We’ll meet you there (for Lee Ervin)

This week people will travel to Crested Butte from across the country to celebrate the life of legendary Crested Butte Chronicle & Pilot editor Lee Ervin.

Lee edited Crested Butte’s newspaper from the ‘70s to the ‘90s, but he wasn’t an ordinary editor or reporter or pundit. Lee was a poet, a philosopher and a protector of Crested Butte’s collective spirit. He formed a trust and connection with the community that helped guide it, celebrate it, and heal it for 20 years.

When he left Crested Butte, Lee moved to a quiet piece of land in Nambé, New Mexico. Despite his seclusion, people from all backgrounds and industries and professions traveled to New Mexico seeking his counsel or comfort because Lee was a natural therapist, teacher and a brilliant analyst with an astounding ability to see perspectives and solutions that the rest of us missed.

Courtesy photo

Lee was an award-winning writer, a Vietnam veteran, a carpenter, a bartender, a teacher, a gardener, a musician, an athlete, a father, a husband, a brother, a son, a grandfather and a friend. Those who wandered past his adobe home in Nambé had no idea that the guy they saw raking leaves in a ripped t-shirt and sandals had a master’s degree in special education, and could speak to them with knowledge and alacrity about nuclear fission, shamanism, or the Butler Bulldogs basketball team.

In 1994 Lee published a collection of his essays called Crossings: A little book of essays, and he begins the book with this quote from the 13th century Persian poet Rumi:

 “Beyond ideas of wrong doing and right doing there is a field. I’ll meet you there.” 

This was the essence of Lee Ervin. Lee didn’t care what your occupation or job title was. He didn’t care about the color of your skin or how old or young you were. He didn’t care if you called yourself a Democrat or a Republican. He cared about the good you were trying to do in the world, and he loved to help you see that good and amplify it.

Lee was a seeker of truth and was unable to accept “conventional wisdom.” He refused to succumb to the laziness of today’s journalistic echo chamber where media outlets repeat what they see in other media outlets and call it “fact.”
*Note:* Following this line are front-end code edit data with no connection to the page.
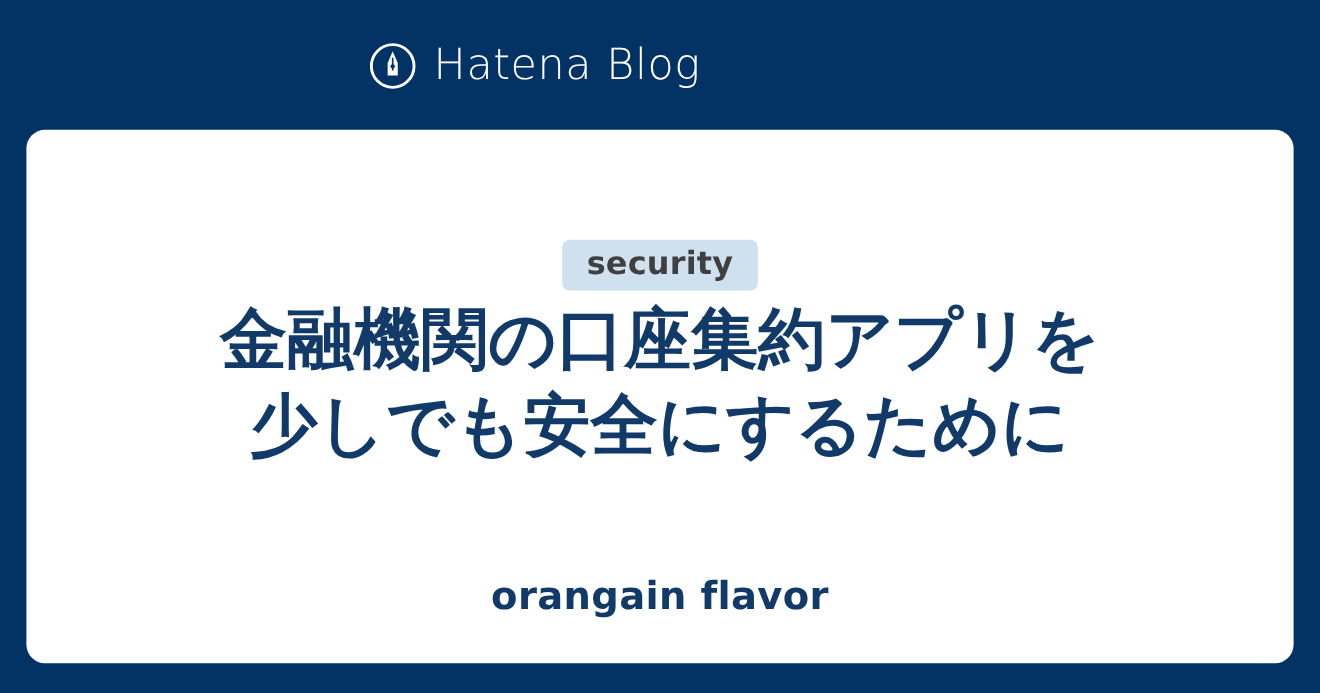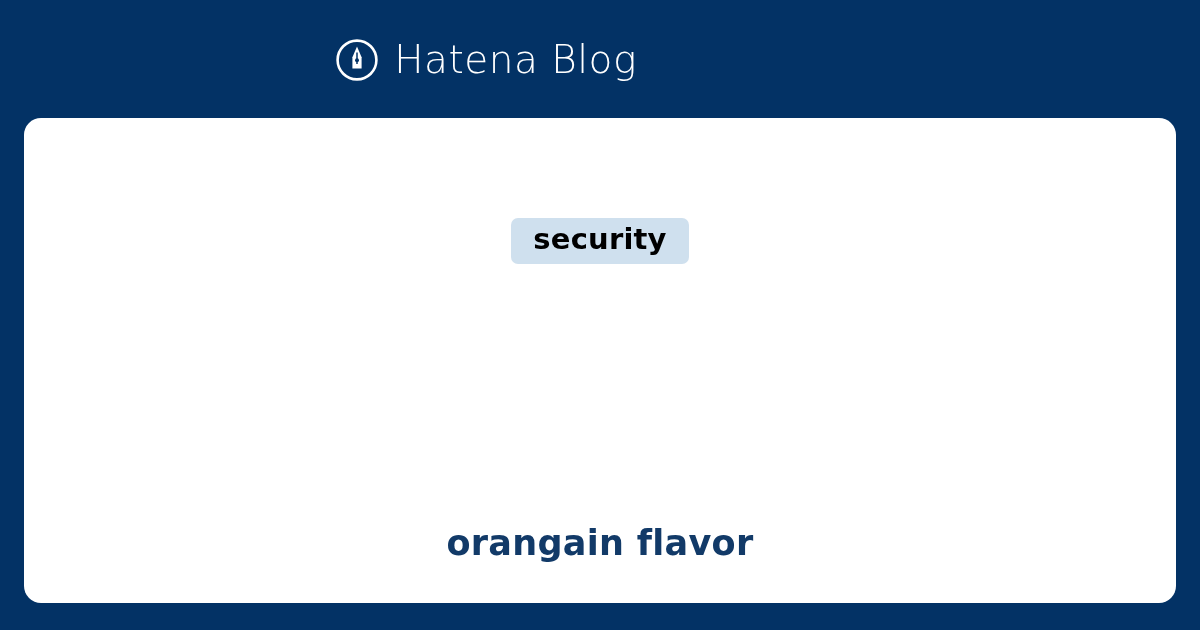--- a/index.html
+++ b/index.html
@@ -90,7 +90,7 @@
   .category-tag {
     display: inline-block;
     background: #cfe0ee;
-    color: #000000;
+    color: #404040;
     font-family: "DejaVu Sans", sans-serif;
     font-size: 29px;
     font-weight: bold;

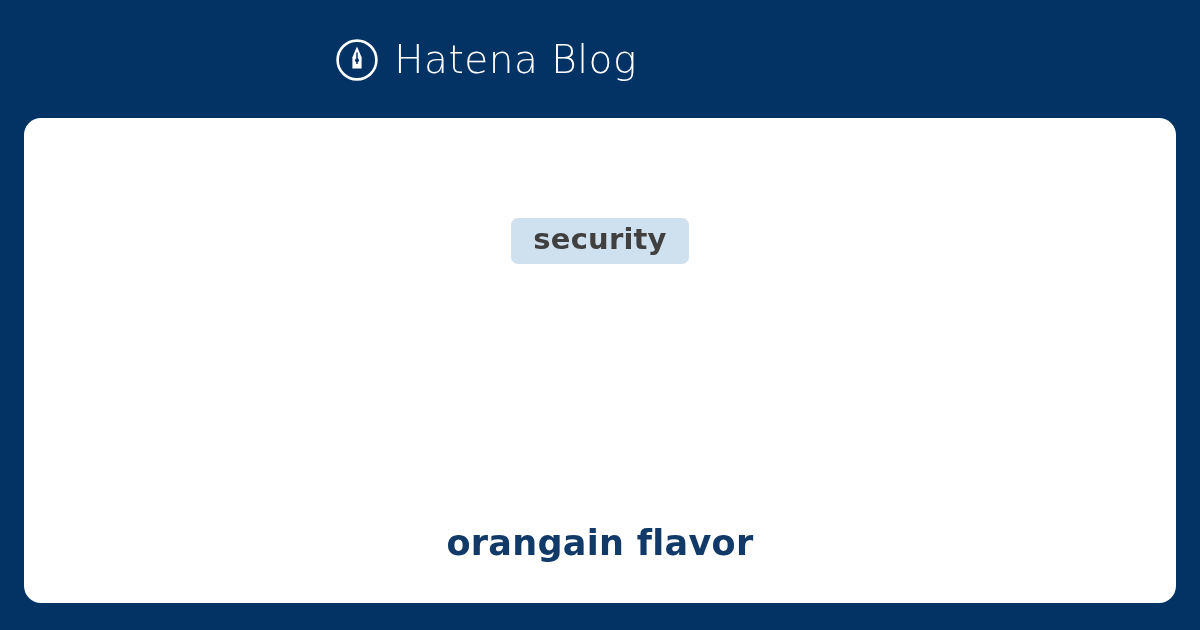--- a/index.html
+++ b/index.html
@@ -162,6 +162,7 @@
       </div>
 
       <h1 class="entry-title">
+        <span class="title-line">金融機関の口座集約アプリを</span>
       </h1>
 
       <div class="blog-name">orangain flavor</div>

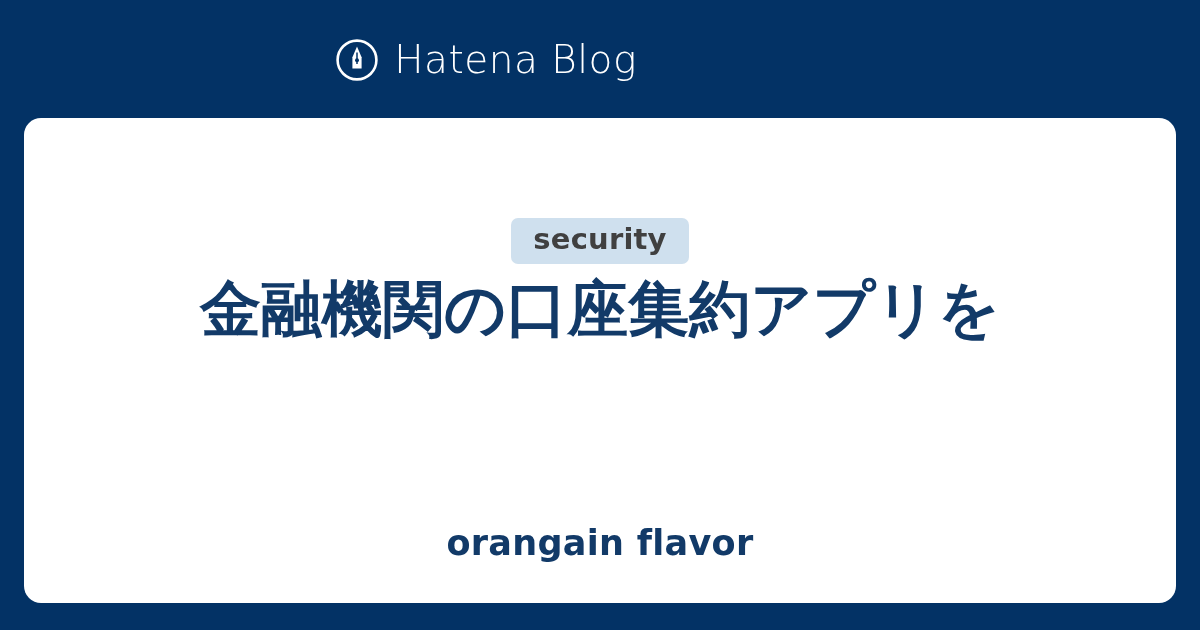--- a/index.html
+++ b/index.html
@@ -163,6 +163,7 @@
 
       <h1 class="entry-title">
         <span class="title-line">金融機関の口座集約アプリを</span>
+        <span class="title-line">少しでも安全にするために</span>
       </h1>
 
       <div class="blog-name">orangain flavor</div>

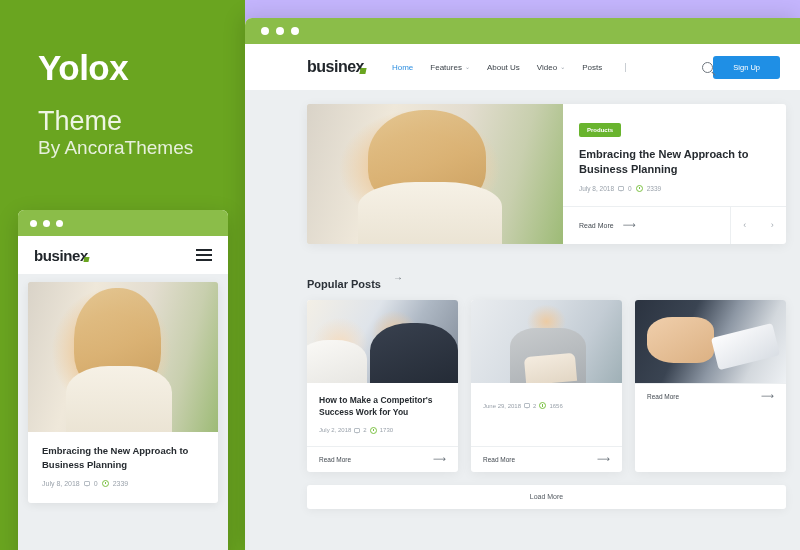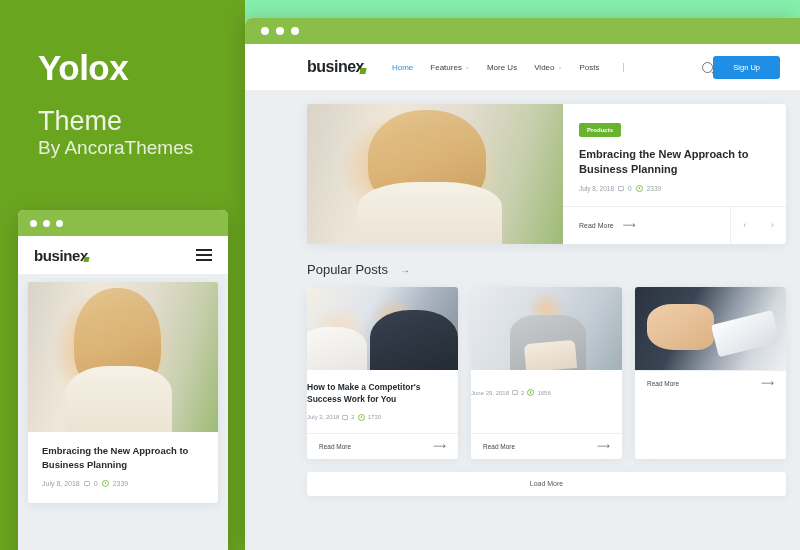--- a/index.html
+++ b/index.html
@@ -11,7 +11,7 @@
   #stage {
     position: relative;
     width: 800px; height: 550px;
-    background: #86efac;
+    background: #c4b5fd;
     overflow: hidden;
   }
 

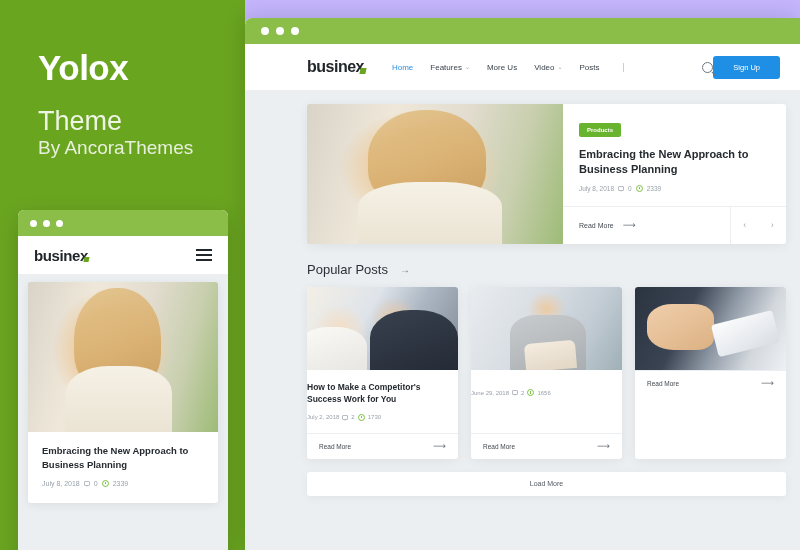--- a/index.html
+++ b/index.html
@@ -526,7 +526,7 @@
             <span class="caret">⌄</span>
           </div>
           <div class="nav-link">
-            <span>More Us</span>
+            <span>About Us</span>
           </div>
           <div class="nav-link">
             <span>Video</span>

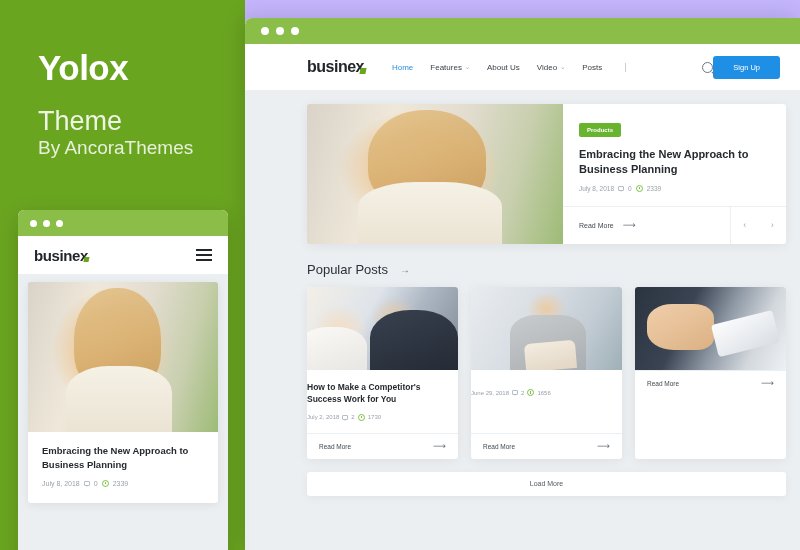--- a/index.html
+++ b/index.html
@@ -282,7 +282,7 @@
     align-items: center;
     gap: 12px;
   }
-  .pp-title { font-size: 13px; font-weight: normal; color: #2b3138; }
+  .pp-title { font-size: 11px; font-weight: bold; color: #2b3138; margin-top: 16px; }
   .pp-arrow { font-size: 10px; color: #6d757d; cursor: pointer; }
 
   .grid {

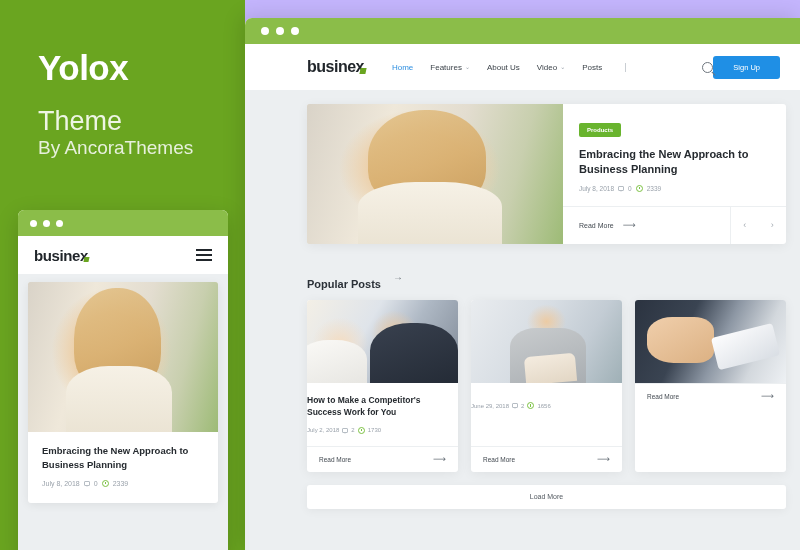--- a/index.html
+++ b/index.html
@@ -300,7 +300,7 @@
     flex-direction: column;
   }
   .c-photo { height: 83px; position: relative; overflow: hidden; }
-  .c-body { padding: 11px 12px 12px 0; flex: 1; }
+  .c-body { padding: 11px 12px 12px 12px; flex: 1; }
   .c-title {
     font-size: 8.5px;
     font-weight: bold;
Right now you’re reading a real newspaper. The stories in this paper are written by members of the Crested Butte community, not by a newswire service based out of Denver or Dallas or D.C. The editorials in this newspaper are signed by the people who write them.

That was Lee’s way.

Lee believed it was the responsibility of a journalist to write with integrity and courage so you can defend your work to the people you are writing about when you run into them at the post office or the bar. He also believed that when you make a mistake, you should correct it and have the courage to put your name on that as well.

One of the reasons the Gunnison Valley is as special as it is today is that it has real newspapers at both ends of the valley, and they’re both edited or published by accomplished journalists who learned from Lee Ervin. Through these pages, his legacy continues to make the upper East River valley a better place than most.

Whether you knew Lee Ervin personally, or whether you simply love the community that he helped to chronicle & pilot for so many years, we’re all better for his incredible mind and spirit.

To my friend Lee: Our lives have been blessed by your wisdom and laughter. We will carry your torch and your teachings and your love with us forever.

Beyond ideas of wrong doing and right doing there is a field, my friend. We’ll meet you there.

—Eddie Stern

(Stern is a former editor of the Crested Butte News. A memorial ceremony for Lee will take place this Saturday at noon at the cemetery and a party will be held at 2 p.m. at Rainbow Park.)